Problem to work on:
Pictures excluded, reproduce exactly the lines below from the one with "印内1丁目 | 人口: 1258 -> 1250" through the one with "市場2丁目 | 增长率: -10.00% -> -11.25%", both included.
──────────
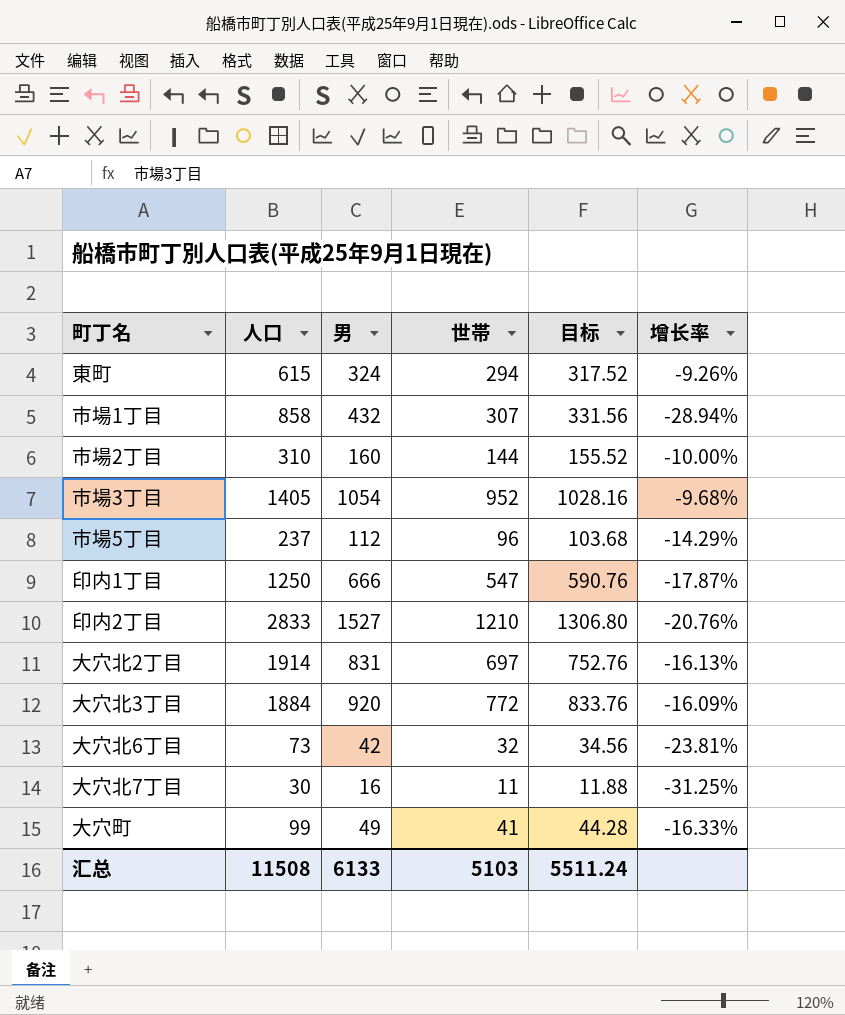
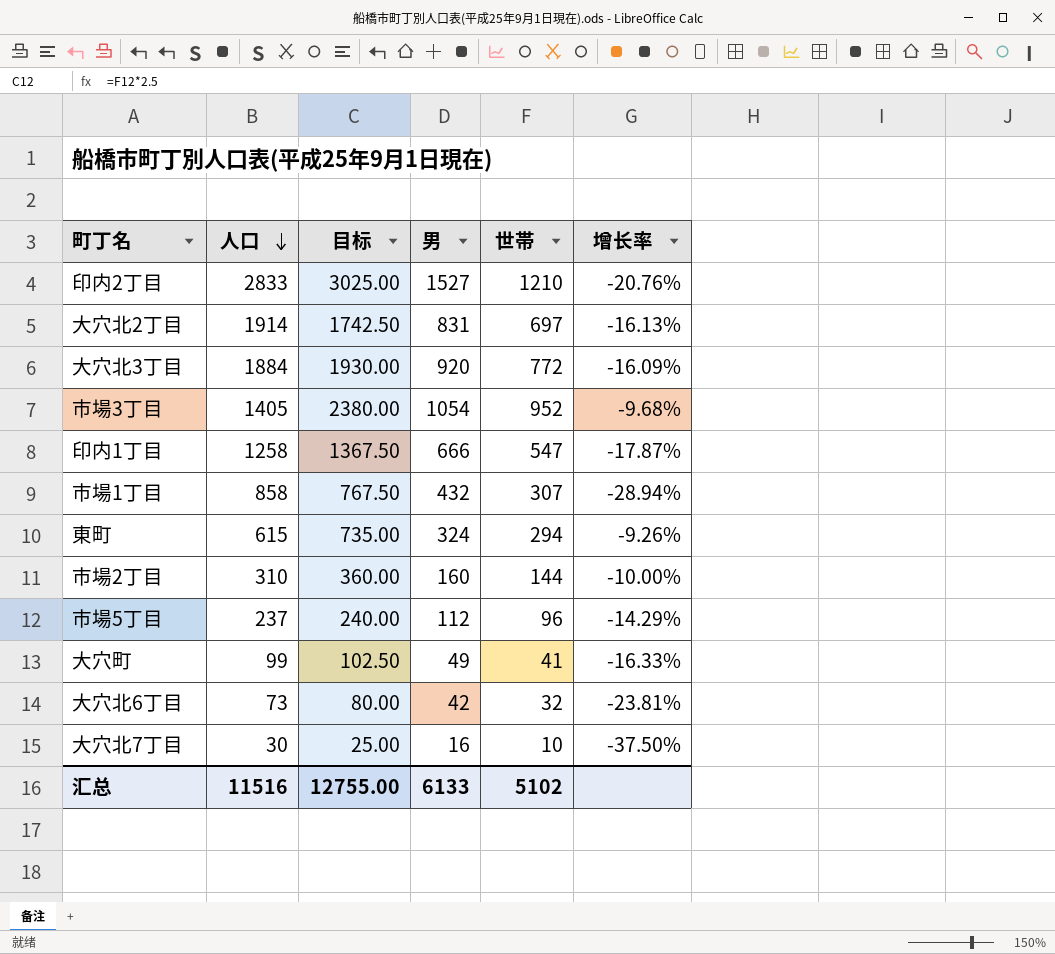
row order: none -> 人口 descending
column 目标 | formula: [世帯] * 1.08 -> [世帯] * 2.5
column 目标 | position: 5 -> 3
印内1丁目 | 人口: 1250 -> 1258
大穴北7丁目 | 世帯: 11 -> 10
大穴北7丁目 | 增长率: -31.25% -> -37.50%
汇总 | 人口: 11508 -> 11516
汇总 | 目标: 5511.24 -> 12755.00
汇总 | 世帯: 5103 -> 5102

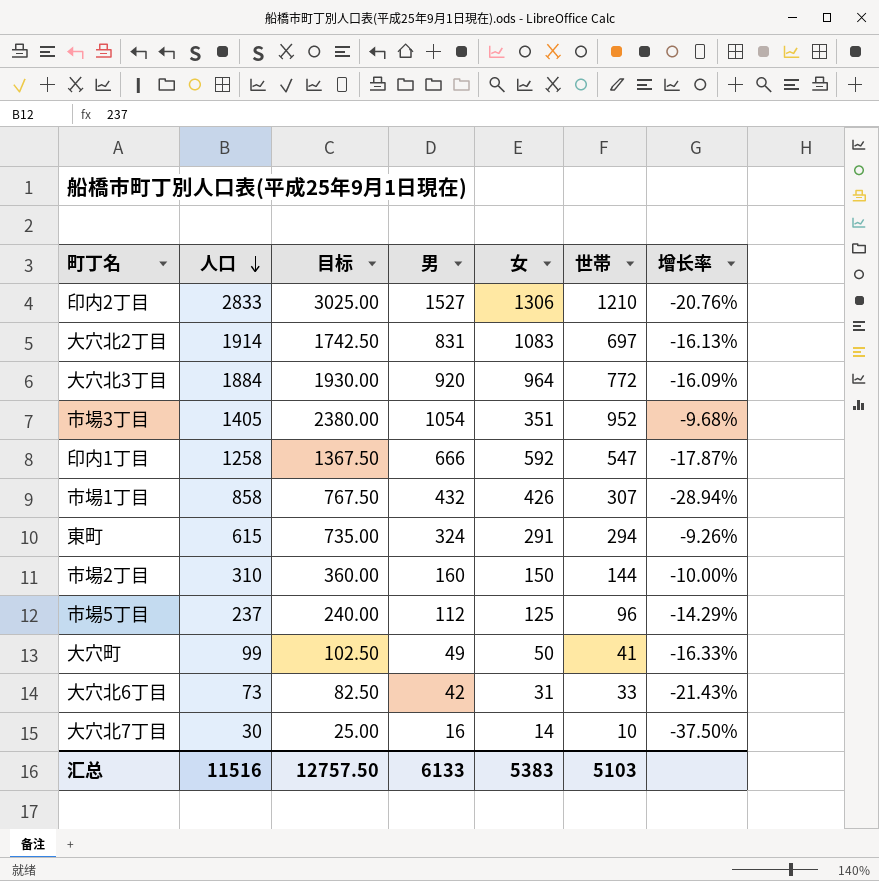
column 女 | formula: none -> [人口] - [男]
大穴北6丁目 | 目标: 80.00 -> 82.50
大穴北6丁目 | 世帯: 32 -> 33
大穴北6丁目 | 增长率: -23.81% -> -21.43%
汇总 | 目标: 12755.00 -> 12757.50
汇总 | 世帯: 5102 -> 5103

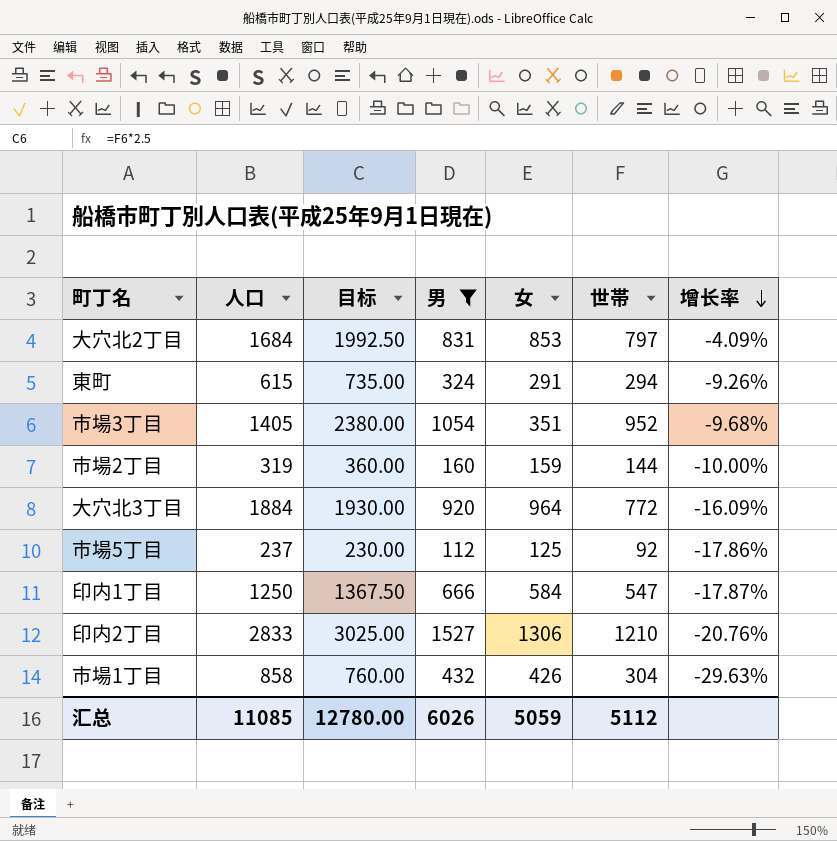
filter: none -> 男 >= 112
row order: 人口 descending -> 增长率 descending
大穴北2丁目 | 人口: 1914 -> 1684
大穴北2丁目 | 目标: 1742.50 -> 1992.50
大穴北2丁目 | 女: 1083 -> 853
大穴北2丁目 | 世帯: 697 -> 797
大穴北2丁目 | 增长率: -16.13% -> -4.09%
市場2丁目 | 人口: 310 -> 319
市場2丁目 | 女: 150 -> 159
市場5丁目 | 目标: 240.00 -> 230.00
市場5丁目 | 世帯: 96 -> 92
市場5丁目 | 增长率: -14.29% -> -17.86%
印内1丁目 | 人口: 1258 -> 1250
印内1丁目 | 女: 592 -> 584
市場1丁目 | 目标: 767.50 -> 760.00
市場1丁目 | 世帯: 307 -> 304
市場1丁目 | 增长率: -28.94% -> -29.63%
汇总 | 人口: 11516 -> 11085
汇总 | 目标: 12757.50 -> 12780.00
汇总 | 男: 6133 -> 6026
汇总 | 女: 5383 -> 5059
汇总 | 世帯: 5103 -> 5112

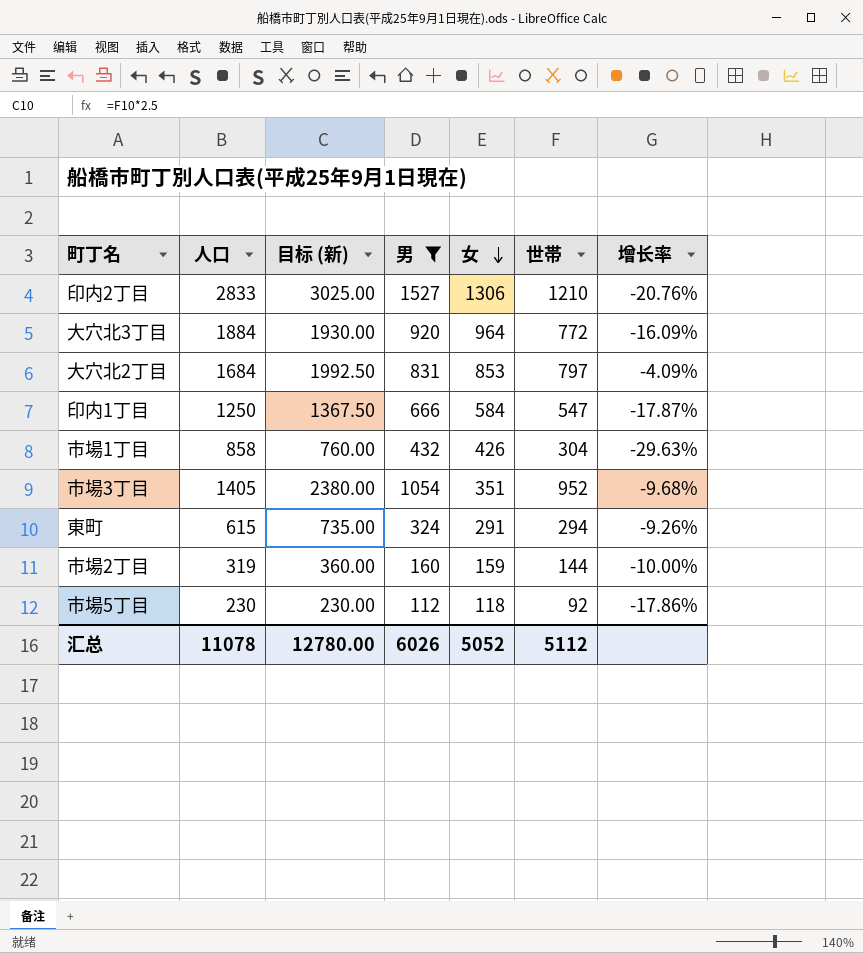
row order: 增长率 descending -> 女 descending
column name: 目标 -> 目标 (新)
市場5丁目 | 人口: 237 -> 230
市場5丁目 | 女: 125 -> 118
汇总 | 人口: 11085 -> 11078
汇总 | 女: 5059 -> 5052

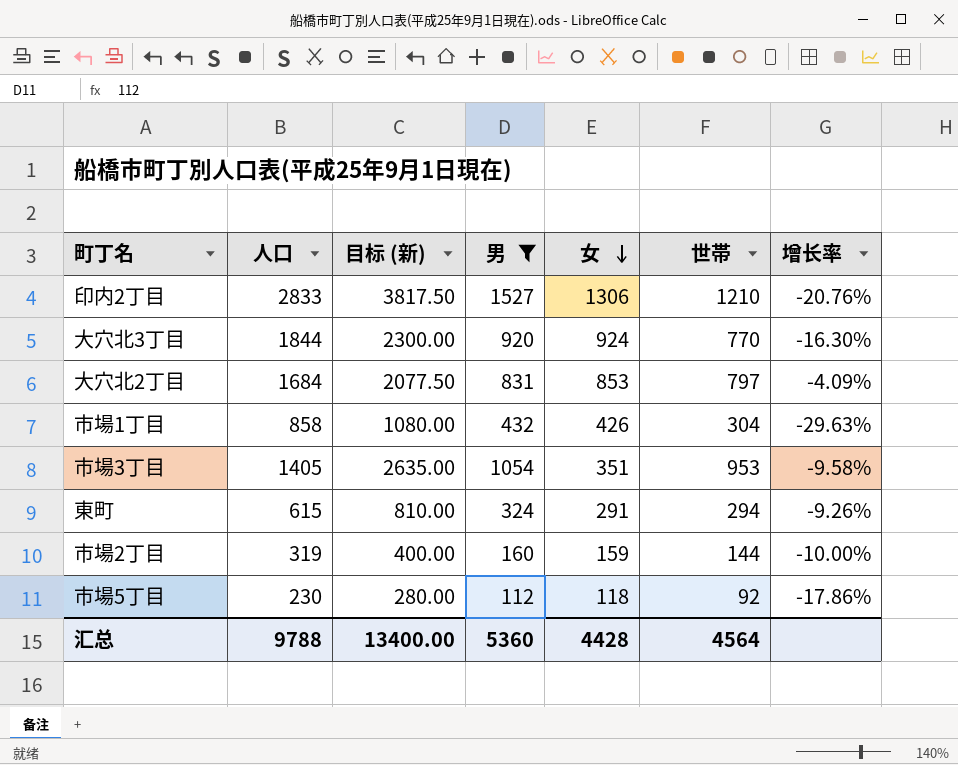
column 目标 (新) | formula: [世帯] * 2.5 -> [男] * 2.5
row 印内1丁目: 1250 | 1367.50 | 666 | 584 | 547 | -17.87% -> none
大穴北3丁目 | 人口: 1884 -> 1844
大穴北3丁目 | 女: 964 -> 924
大穴北3丁目 | 世帯: 772 -> 770
大穴北3丁目 | 增长率: -16.09% -> -16.30%
市場3丁目 | 世帯: 952 -> 953
市場3丁目 | 增长率: -9.68% -> -9.58%
汇总 | 人口: 11078 -> 9788
汇总 | 目标 (新): 12780.00 -> 13400.00
汇总 | 男: 6026 -> 5360
汇总 | 女: 5052 -> 4428
汇总 | 世帯: 5112 -> 4564

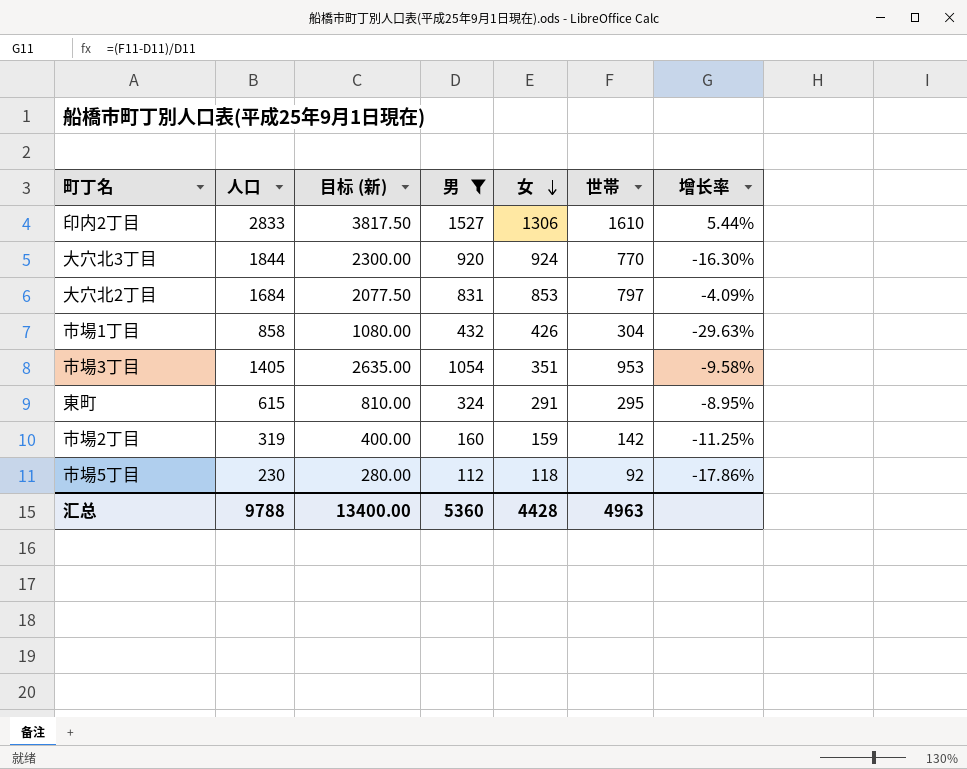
印内2丁目 | 世帯: 1210 -> 1610
印内2丁目 | 增长率: -20.76% -> 5.44%
東町 | 世帯: 294 -> 295
東町 | 增长率: -9.26% -> -8.95%
市場2丁目 | 世帯: 144 -> 142
市場2丁目 | 增长率: -10.00% -> -11.25%
汇总 | 世帯: 4564 -> 4963

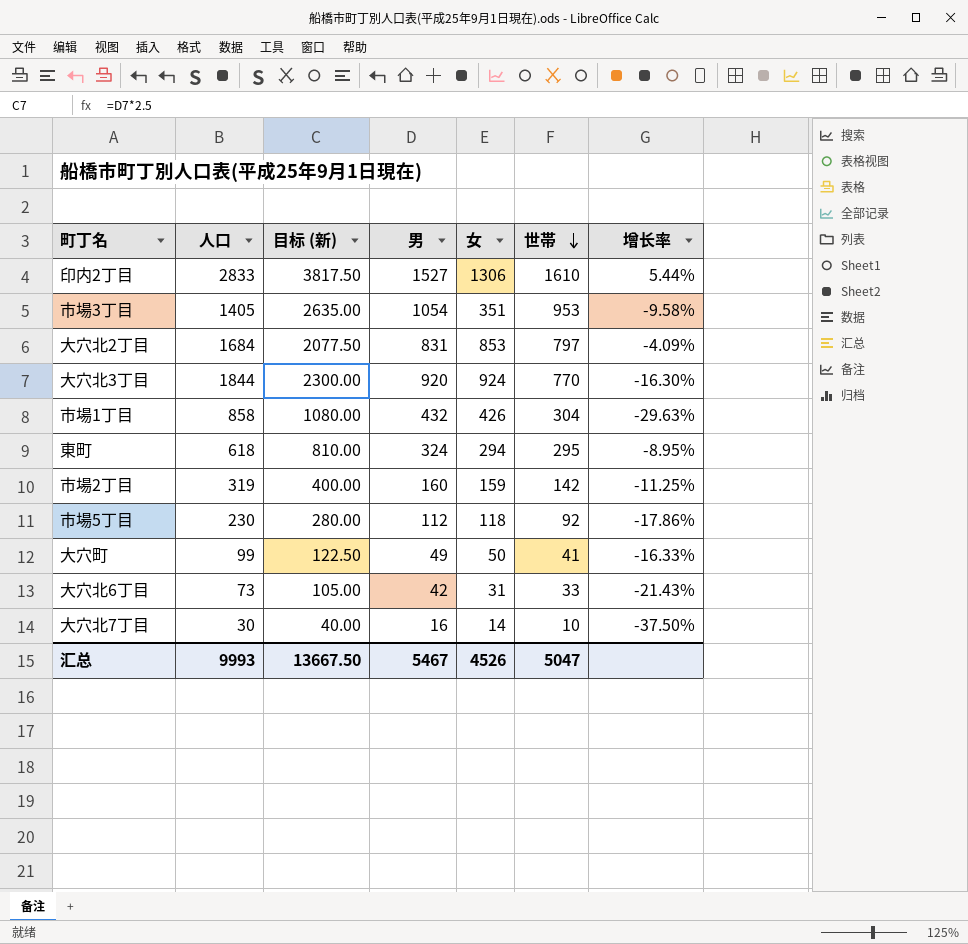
filter: 男 >= 112 -> none
row order: 女 descending -> 世帯 descending
東町 | 人口: 615 -> 618
東町 | 女: 291 -> 294
汇总 | 人口: 9788 -> 9993
汇总 | 目标 (新): 13400.00 -> 13667.50
汇总 | 男: 5360 -> 5467
汇总 | 女: 4428 -> 4526
汇总 | 世帯: 4963 -> 5047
──────────
Worked solution:
印内1丁目 | 人口: 1258 -> 1250
印内1丁目 | 女: 592 -> 584
市場1丁目 | 目标: 767.50 -> 760.00
市場1丁目 | 世帯: 307 -> 304
市場1丁目 | 增长率: -28.94% -> -29.63%
汇总 | 人口: 11516 -> 11085
汇总 | 目标: 12757.50 -> 12780.00
汇总 | 男: 6133 -> 6026
汇总 | 女: 5383 -> 5059
汇总 | 世帯: 5103 -> 5112

row order: 增长率 descending -> 女 descending
column name: 目标 -> 目标 (新)
市場5丁目 | 人口: 237 -> 230
市場5丁目 | 女: 125 -> 118
汇总 | 人口: 11085 -> 11078
汇总 | 女: 5059 -> 5052

column 目标 (新) | formula: [世帯] * 2.5 -> [男] * 2.5
row 印内1丁目: 1250 | 1367.50 | 666 | 584 | 547 | -17.87% -> none
大穴北3丁目 | 人口: 1884 -> 1844
大穴北3丁目 | 女: 964 -> 924
大穴北3丁目 | 世帯: 772 -> 770
大穴北3丁目 | 增长率: -16.09% -> -16.30%
市場3丁目 | 世帯: 952 -> 953
市場3丁目 | 增长率: -9.68% -> -9.58%
汇总 | 人口: 11078 -> 9788
汇总 | 目标 (新): 12780.00 -> 13400.00
汇总 | 男: 6026 -> 5360
汇总 | 女: 5052 -> 4428
汇总 | 世帯: 5112 -> 4564

印内2丁目 | 世帯: 1210 -> 1610
印内2丁目 | 增长率: -20.76% -> 5.44%
東町 | 世帯: 294 -> 295
東町 | 增长率: -9.26% -> -8.95%
市場2丁目 | 世帯: 144 -> 142
市場2丁目 | 增长率: -10.00% -> -11.25%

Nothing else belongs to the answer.